Most of investors’ attention has been fixed on the Eurozone. Europeans wring their hands or curl their lips. They are worried. They are mad. And they don’t know what to make of the situation.

French bankers came up with a plan – much like the Brady bonds of Latin American debt fame. The idea is simply to roll over Greek debt, voluntarily, to 30 years. This is a default…but it’s a graceful default. Lenders lose money – they don’t get their money as promised. But they can still hold their heads up; they’ll get it later. If everything goes well.

Investors seemed to be betting on it yesterday. Stocks and bonds rose.

Trouble is, things are not likely to go well. There is no plausible growth rate that will make it possible for the Greeks to ‘grow their way out’ of this debt. All they can do is default, one way or another.

Americans who take the trouble to look across the Atlantic gloat. They knew the euro would never work out. And now, even Europeans themselves are saying so.

Our old friend John Mauldin, for example, recorded French economist Charles Gave as follows:

Now, for those who have never had the extreme pleasure of time with Charles, he is a powerful, white-haired French patrician, and one of the better economists I know. Quite a brilliant thinker and not afraid to express his mind forcefully with a voice that sounds like God talking, with about the same assurance (note to self: never again follow Charles on a speaking stage).
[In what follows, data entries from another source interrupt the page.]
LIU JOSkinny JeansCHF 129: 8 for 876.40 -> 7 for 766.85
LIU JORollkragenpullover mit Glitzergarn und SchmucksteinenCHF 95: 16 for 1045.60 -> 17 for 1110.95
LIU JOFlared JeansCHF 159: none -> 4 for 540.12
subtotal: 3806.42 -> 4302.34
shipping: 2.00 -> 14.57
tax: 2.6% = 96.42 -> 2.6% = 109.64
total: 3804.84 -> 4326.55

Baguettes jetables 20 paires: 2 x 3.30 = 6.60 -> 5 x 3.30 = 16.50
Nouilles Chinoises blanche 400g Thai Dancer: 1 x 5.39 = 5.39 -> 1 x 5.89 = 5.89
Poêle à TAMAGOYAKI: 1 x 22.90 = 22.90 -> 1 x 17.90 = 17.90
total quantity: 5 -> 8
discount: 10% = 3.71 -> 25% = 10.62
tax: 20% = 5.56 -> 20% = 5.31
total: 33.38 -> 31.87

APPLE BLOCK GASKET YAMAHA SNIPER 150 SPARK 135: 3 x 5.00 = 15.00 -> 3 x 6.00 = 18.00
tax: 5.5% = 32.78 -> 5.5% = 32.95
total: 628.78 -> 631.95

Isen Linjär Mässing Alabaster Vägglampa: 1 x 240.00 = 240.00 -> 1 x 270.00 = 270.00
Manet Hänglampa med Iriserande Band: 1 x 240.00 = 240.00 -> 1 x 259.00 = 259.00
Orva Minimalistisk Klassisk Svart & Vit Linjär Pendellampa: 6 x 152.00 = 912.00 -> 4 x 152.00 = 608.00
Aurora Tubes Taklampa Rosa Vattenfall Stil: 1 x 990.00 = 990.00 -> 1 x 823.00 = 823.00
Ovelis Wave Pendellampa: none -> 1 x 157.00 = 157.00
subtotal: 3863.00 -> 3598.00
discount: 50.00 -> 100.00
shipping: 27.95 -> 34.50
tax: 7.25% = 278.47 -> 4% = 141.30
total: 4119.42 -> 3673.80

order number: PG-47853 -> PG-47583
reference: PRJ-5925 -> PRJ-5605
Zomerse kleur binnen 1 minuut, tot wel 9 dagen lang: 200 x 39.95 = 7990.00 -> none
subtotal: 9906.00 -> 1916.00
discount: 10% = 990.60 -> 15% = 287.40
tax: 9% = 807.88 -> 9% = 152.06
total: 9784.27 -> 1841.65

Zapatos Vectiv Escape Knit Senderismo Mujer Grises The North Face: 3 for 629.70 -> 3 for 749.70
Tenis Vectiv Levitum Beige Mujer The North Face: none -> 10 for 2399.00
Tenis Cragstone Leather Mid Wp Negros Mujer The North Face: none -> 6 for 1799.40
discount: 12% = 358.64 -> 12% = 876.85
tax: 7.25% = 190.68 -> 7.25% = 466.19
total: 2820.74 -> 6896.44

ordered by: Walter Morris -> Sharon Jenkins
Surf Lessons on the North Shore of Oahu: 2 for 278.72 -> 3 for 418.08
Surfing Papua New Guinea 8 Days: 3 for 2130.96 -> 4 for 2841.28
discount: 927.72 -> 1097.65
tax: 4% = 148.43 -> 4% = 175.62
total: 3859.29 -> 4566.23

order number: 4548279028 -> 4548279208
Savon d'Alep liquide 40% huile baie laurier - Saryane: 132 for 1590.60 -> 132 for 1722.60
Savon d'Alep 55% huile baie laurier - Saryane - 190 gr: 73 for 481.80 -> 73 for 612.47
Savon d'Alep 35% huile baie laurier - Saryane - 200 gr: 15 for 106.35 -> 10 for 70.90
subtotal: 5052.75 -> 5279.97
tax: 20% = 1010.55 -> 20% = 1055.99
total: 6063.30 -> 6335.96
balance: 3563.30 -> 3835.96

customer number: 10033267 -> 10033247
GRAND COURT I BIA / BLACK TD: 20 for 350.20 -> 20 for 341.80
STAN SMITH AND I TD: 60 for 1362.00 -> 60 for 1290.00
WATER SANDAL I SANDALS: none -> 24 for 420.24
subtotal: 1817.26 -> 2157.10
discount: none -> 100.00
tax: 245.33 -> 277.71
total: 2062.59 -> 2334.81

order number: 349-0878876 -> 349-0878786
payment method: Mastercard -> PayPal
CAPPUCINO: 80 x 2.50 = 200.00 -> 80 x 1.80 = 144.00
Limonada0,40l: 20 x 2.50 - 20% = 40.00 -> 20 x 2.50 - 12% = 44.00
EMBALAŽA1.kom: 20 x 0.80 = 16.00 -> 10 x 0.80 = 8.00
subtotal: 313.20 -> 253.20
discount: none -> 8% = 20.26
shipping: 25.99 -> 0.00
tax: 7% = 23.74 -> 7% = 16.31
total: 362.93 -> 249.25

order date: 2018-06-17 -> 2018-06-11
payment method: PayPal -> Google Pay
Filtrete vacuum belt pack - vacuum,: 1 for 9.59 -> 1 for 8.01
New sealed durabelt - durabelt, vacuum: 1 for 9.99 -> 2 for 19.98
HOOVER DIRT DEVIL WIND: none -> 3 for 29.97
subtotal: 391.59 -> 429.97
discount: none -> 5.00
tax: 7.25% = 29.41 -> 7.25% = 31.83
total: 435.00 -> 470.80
“The question is entirely irrelevant” – punctuating the air for added emphasis. “The euro will not exist in a year. The whole thing was dysfunctional from the beginning.”

Gave has a habit of coming up with clever, well-argued ideas. Some are even good ideas. But we would not rush to dump our euros. The dysfunctional nature of European central planning is a blessing; the Europeans aren’t nearly as good at undermining their currency as Americans.

Along the southern and western periphery of Europe, people are wondering what will happen next. This week, the Greeks are scheduled to vote on a 5-year austerity plan. If they vote against it, maybe the French will reconsider. But the French banks aren’t the only ones holding Greek debt. It’s all over the financial world. Sooner or later, it will have to be reckoned with.

Further to the west, Italians are getting ready to vote too. They run deficits and are faced with the threat of bankruptcy too. In minutes, fearful investors could push up the price of borrowing beyond their reach. They need to soothe the marketplace by beginning to cut spending now. On Thursday, Berlusconi’s cabinet is expected to approve $40 billion of cuts.

Keep following the sun, and the story gets worse. In Spain, Portugal, and Ireland “austerity,” cutbacks and threats of bankruptcy are in today’s headlines.

But wait. We didn’t have to come to Europe to read headlines like that. The LA Dodgers filed for bankruptcy yesterday.

And what about the Golden State? Or Illinois? Or New York? If these were separate countries, their finances would be no better than that of Europe’s southern tier. Add their share of the US central government debt, and their share of unfunded pension and health programs, to their already bulging state and local debt and what do you have? That’s right, Greece!

In terms of debt to GDP, many of America’s states are as heavily burdened as Europe’s limping, battered debt-plagued countries. The difference is, in America the central government shoulders the largest portion of the debt.

So, in Europe, a few marginal nations head for bankruptcy. In America, the whole shebang is going broke.